• Task item:
In the material below, the lines containing the word "none" are required; copy each of them.

• Given data:
((

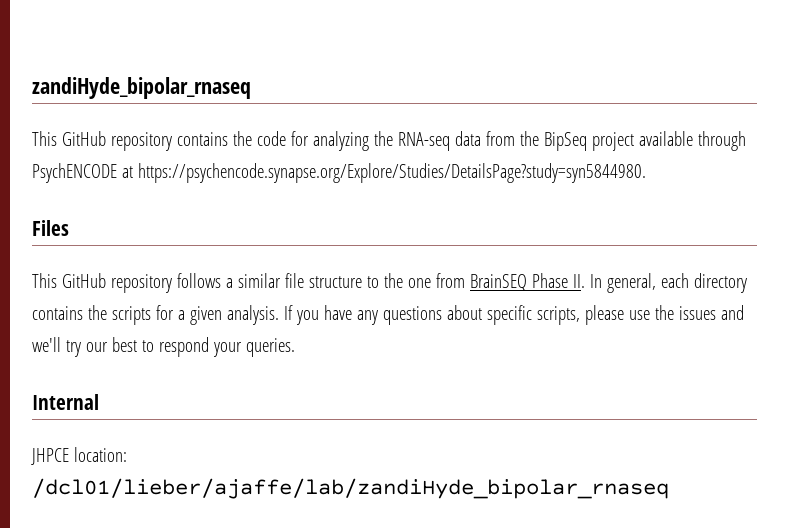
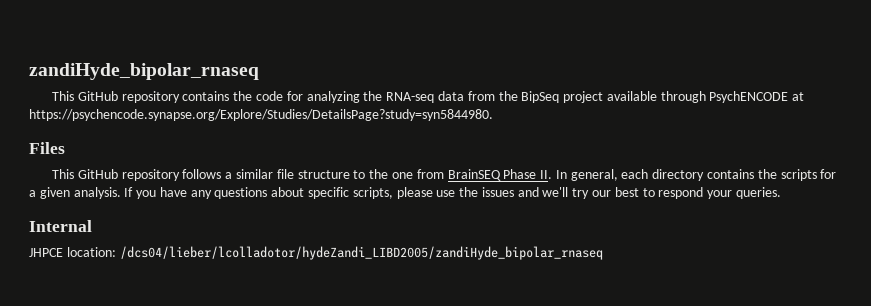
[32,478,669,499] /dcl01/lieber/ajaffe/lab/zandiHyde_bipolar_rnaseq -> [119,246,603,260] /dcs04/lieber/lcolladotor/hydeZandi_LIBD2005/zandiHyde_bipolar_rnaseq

))
((

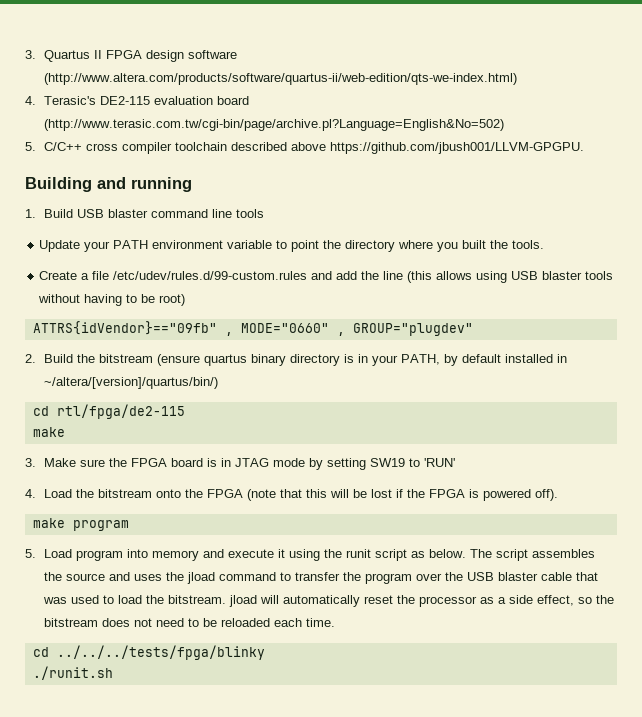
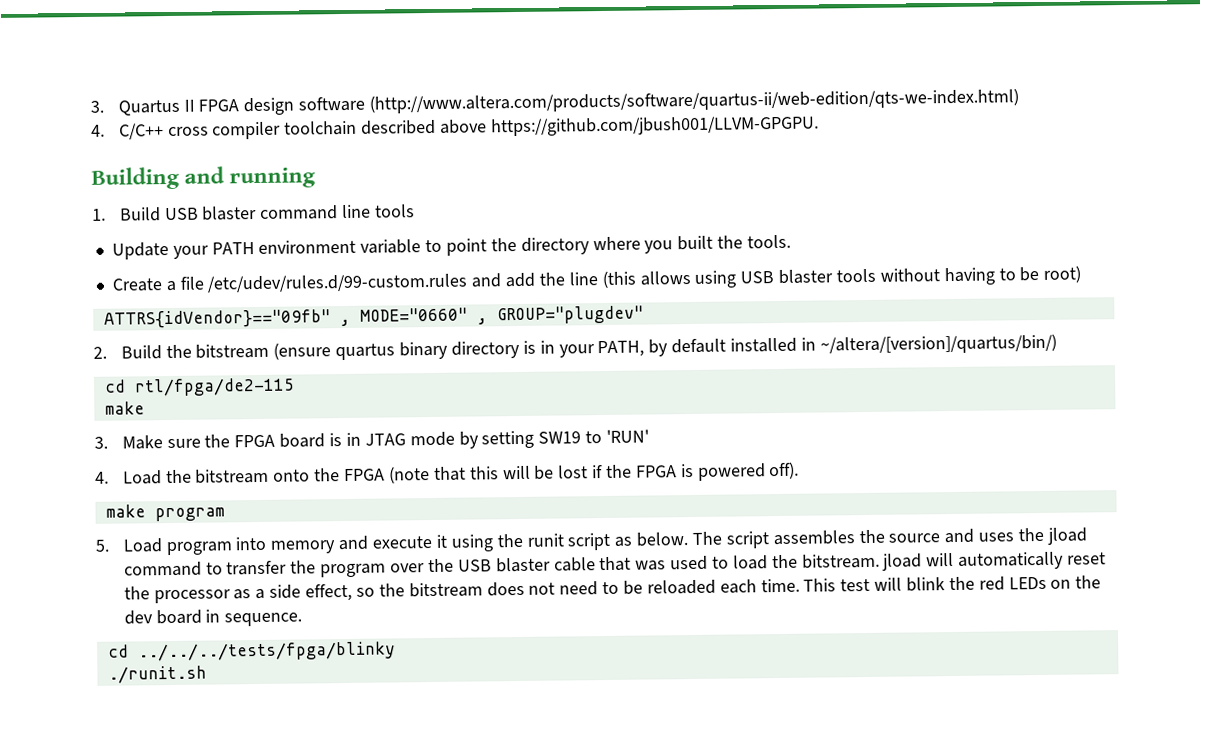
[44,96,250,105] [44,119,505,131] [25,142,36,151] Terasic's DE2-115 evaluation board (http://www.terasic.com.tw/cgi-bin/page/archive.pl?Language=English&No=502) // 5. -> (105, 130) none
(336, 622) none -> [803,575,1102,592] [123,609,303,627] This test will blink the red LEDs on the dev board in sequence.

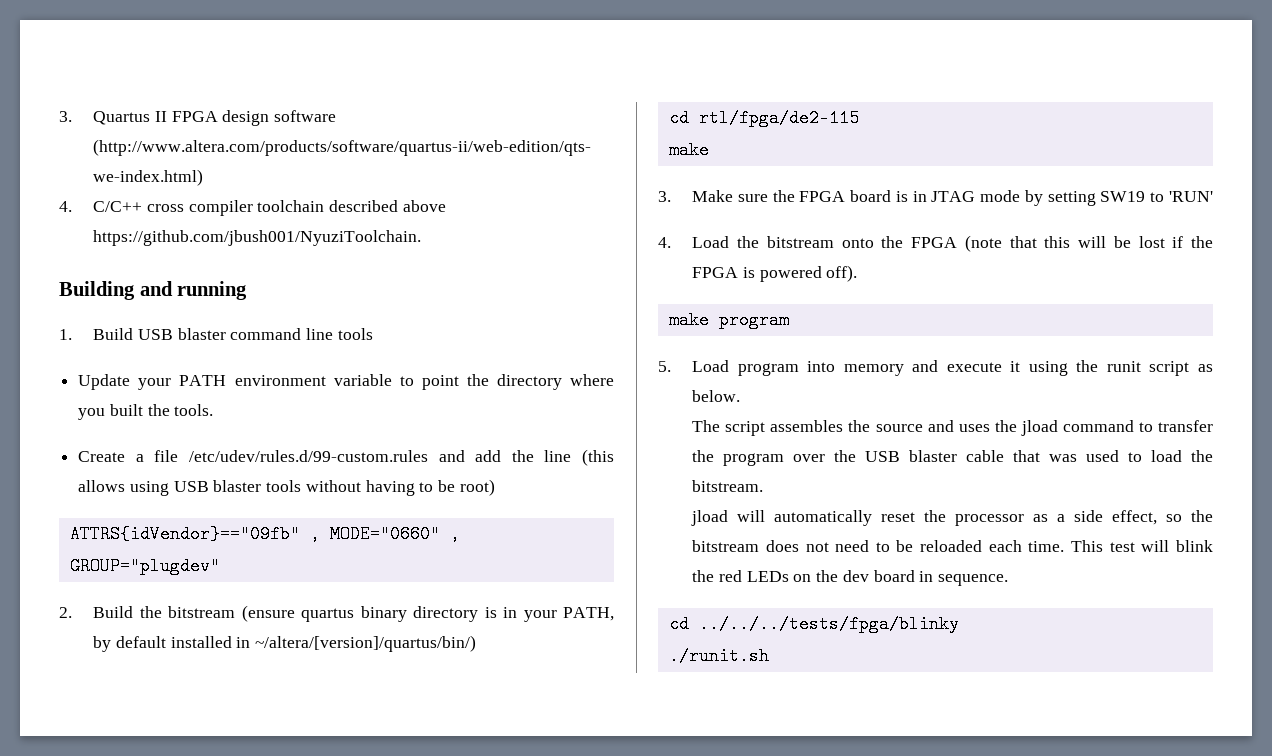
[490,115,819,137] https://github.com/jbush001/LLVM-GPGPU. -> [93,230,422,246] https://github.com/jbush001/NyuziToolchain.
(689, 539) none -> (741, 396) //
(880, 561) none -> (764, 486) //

))

• Task answer:
[44,96,250,105] [44,119,505,131] [25,142,36,151] Terasic's DE2-115 evaluation board (http://www.terasic.com.tw/cgi-bin/page/archive.pl?Language=English&No=502) // 5. -> (105, 130) none
(336, 622) none -> [803,575,1102,592] [123,609,303,627] This test will blink the red LEDs on the dev board in sequence.
(689, 539) none -> (741, 396) //
(880, 561) none -> (764, 486) //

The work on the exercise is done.